Die Nordwest Zeitung schrieb dazu am 11. Mai 2017: „Dass die Zahlen einen Zuwachs der Inklusion belegen, überrascht nicht. Welche Wahl haben Eltern, wenn die Landesregierung Förderschulen schließt? Es grenzt an Zynismus, da noch von Elternwille zu sprechen.“
Inklusion ist eine gesamtgesellschaftliche Aufgabe. Wir wollen, dass sie gelingt. Das Kindeswohl muss im Mittelpunkt stehen. Es geht um die Kinder! Heute haben wir noch die Chance etwas zu verändern. Wir haben den Gesetzentwurf bewusst nur auf einen Bereich konzentriert.

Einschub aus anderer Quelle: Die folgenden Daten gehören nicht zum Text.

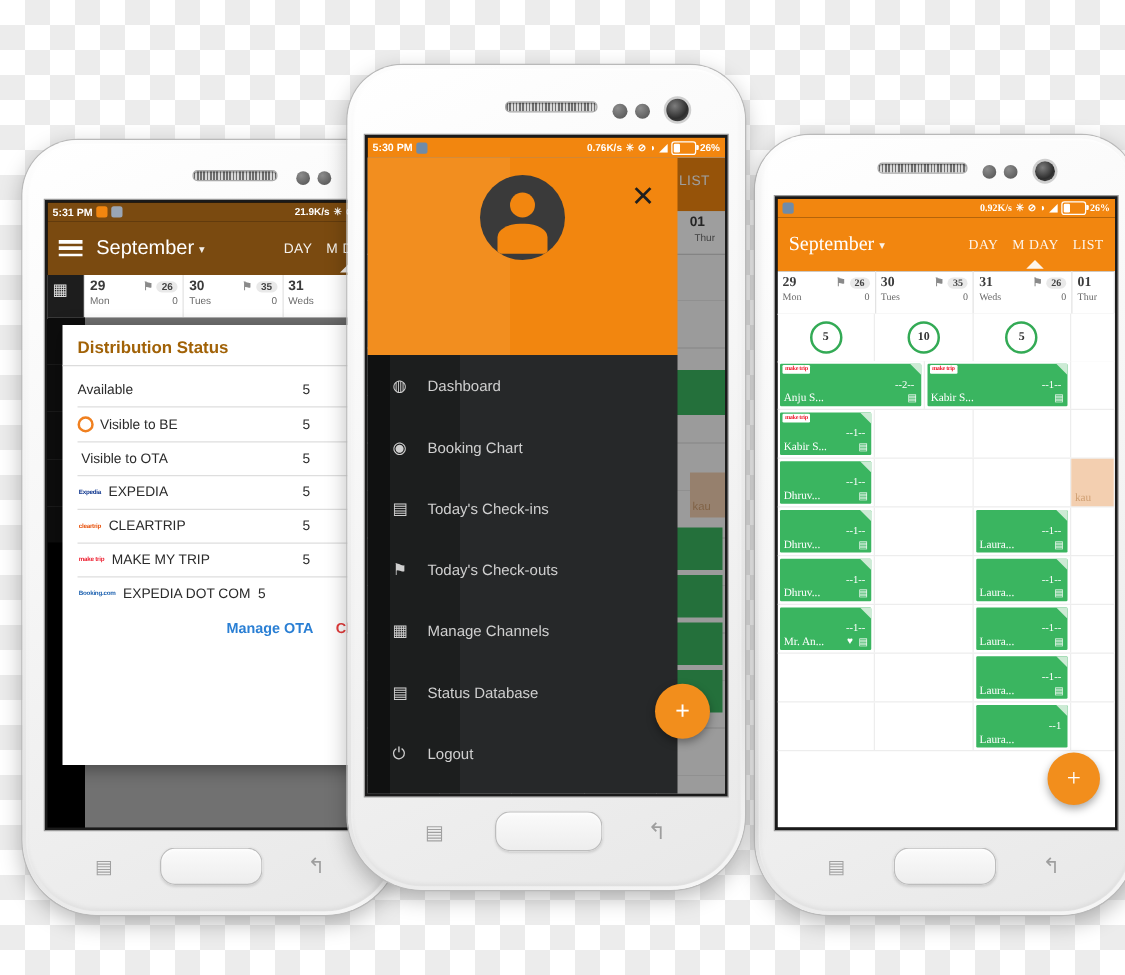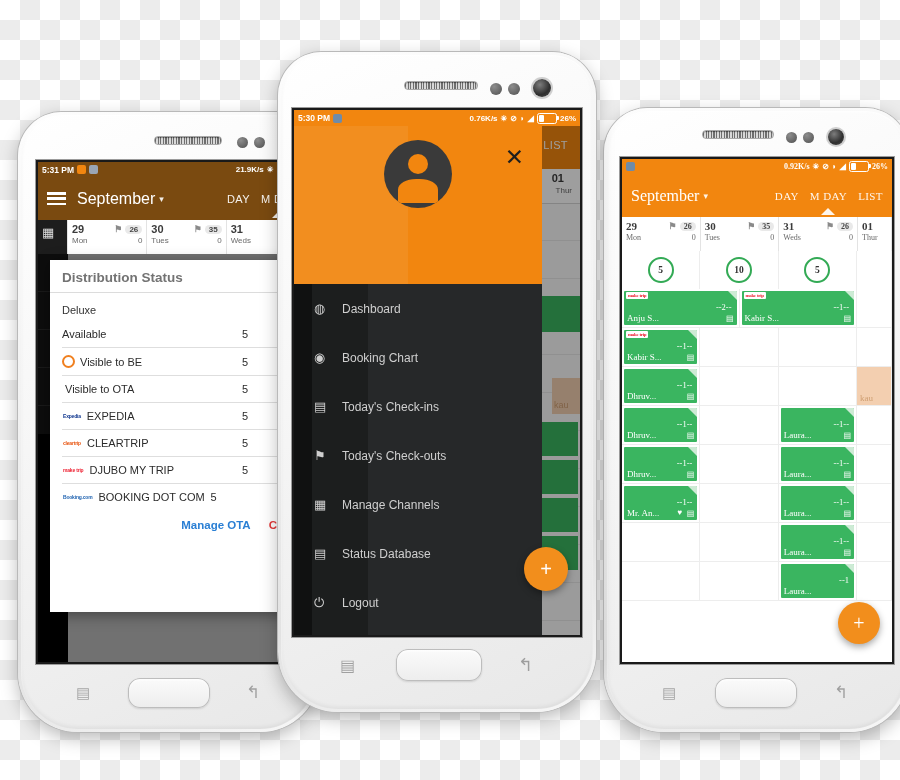"Distribution Status" .dlg-title { color: #737373 -> #a16207 }
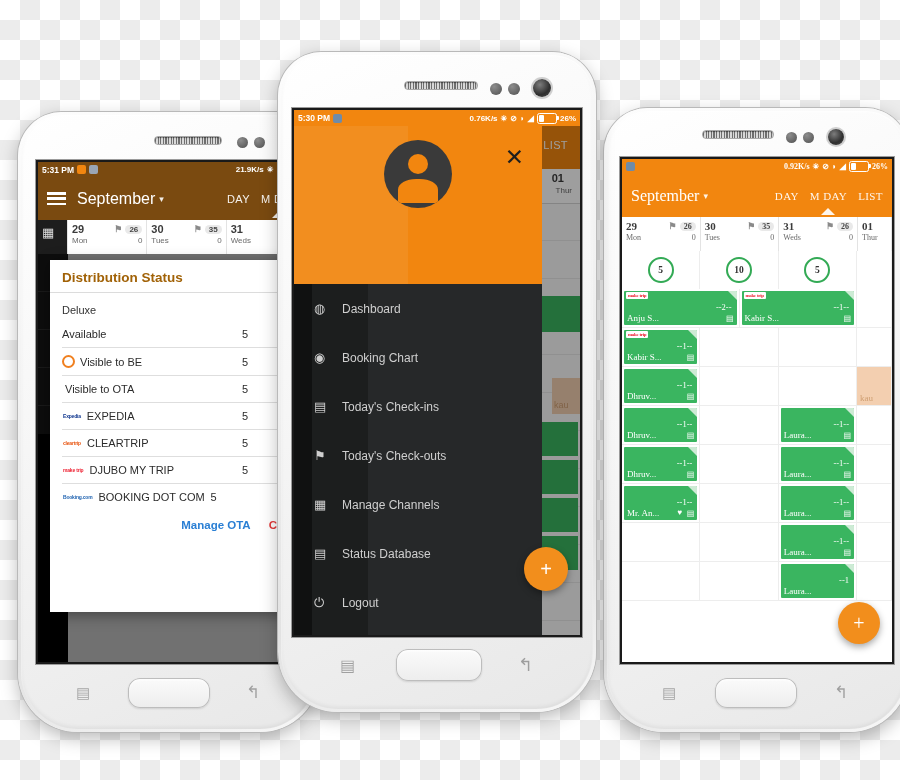"Deluxe" div.dlg-sub { html: <div>Deluxe</div> -> none }
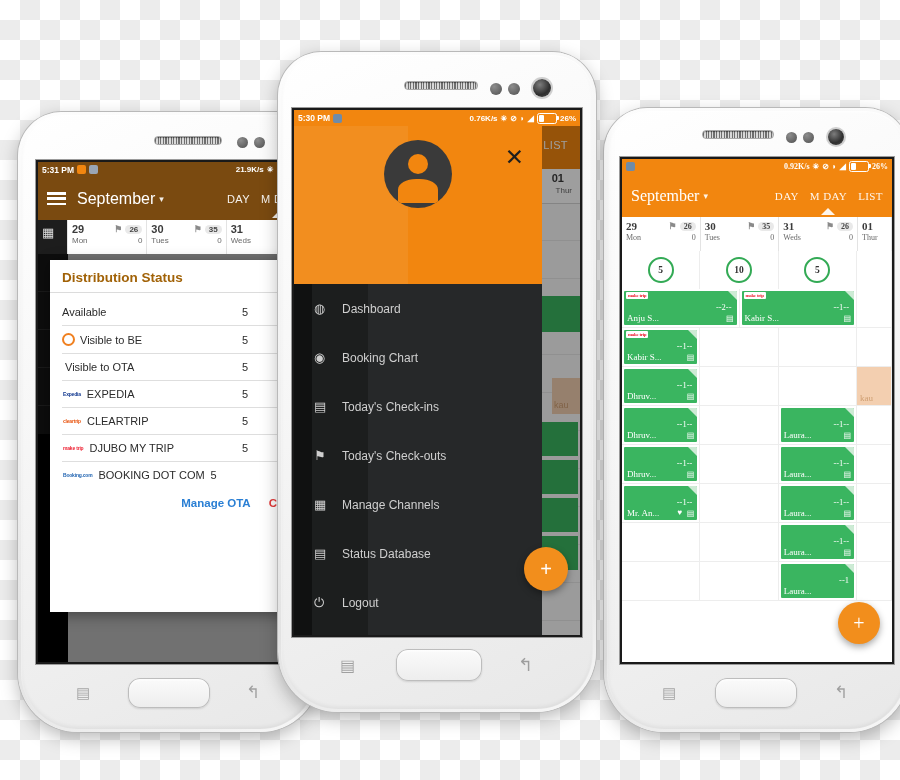"DJUBO MY TRIP" span { text: DJUBO -> MAKE }
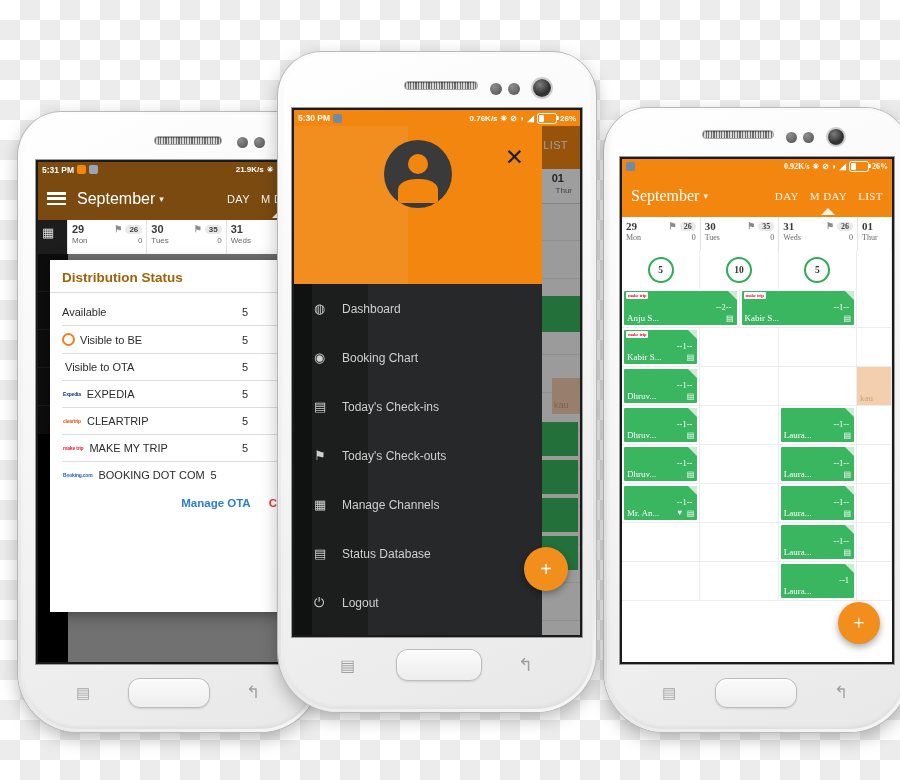"BOOKING DOT COM" span { text: BOOKING -> EXPEDIA }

In der vergangenen Woche haben wir die großen Anträge zur Inklusion im Kultusausschuss abgestimmt. Unser sehr umfassender Antrag mit vielen einzelnen Forderungen wurde dort von Rot-Grün abgelehnt. Heute geht es ganz konkret um die 5. Klassen der Förderschulen Lernen, in die nach den Sommerferien nicht mehr eingeschult werden wird, wenn dieses Vorhaben heute hier nicht gestoppt wird. Davon haben wir derzeit noch 150 dieser Schulen in Niedersachsen.
Wenn wir heute hier im Landtag gemeinsam auf die aktuelle Situation in unseren Schulen reagieren, wenn sich alle einmal ehrlich machen, und nicht die parteipolitische Ideologie die Abstimmung beeinflusst, dann können wir heute hier im Landtag bereits ein Bekenntnis für den Erhalt der Förderschule Lernen abgeben. Dann ist es heute noch nicht zu spät! Dann haben wir heute noch die Möglichkeit, die Weichen neu zu stellen. Ich möchte Sie dazu auffordern, das Kindeswohl und die berechtigten Forderungen der Eltern ernst zu nehmen.
Wenn heute die Fraktionen von SPD und Grünen ihre Position ändern und unserem Antrag zustimmende Signale geben, könnten das Kultusministerium und die Landesschulbehörde bereits im Vorgriff des Beschlusses der Gesetzänderung reagieren und die anstehenden Schulschließungen verhindern. Heute haben wir hier im Landtag die letzte Chance, den Schulen, den Lehrkräften, den Eltern und vor allem den Kindern und Jugendlichen eine Perspektive aufzuzeigen.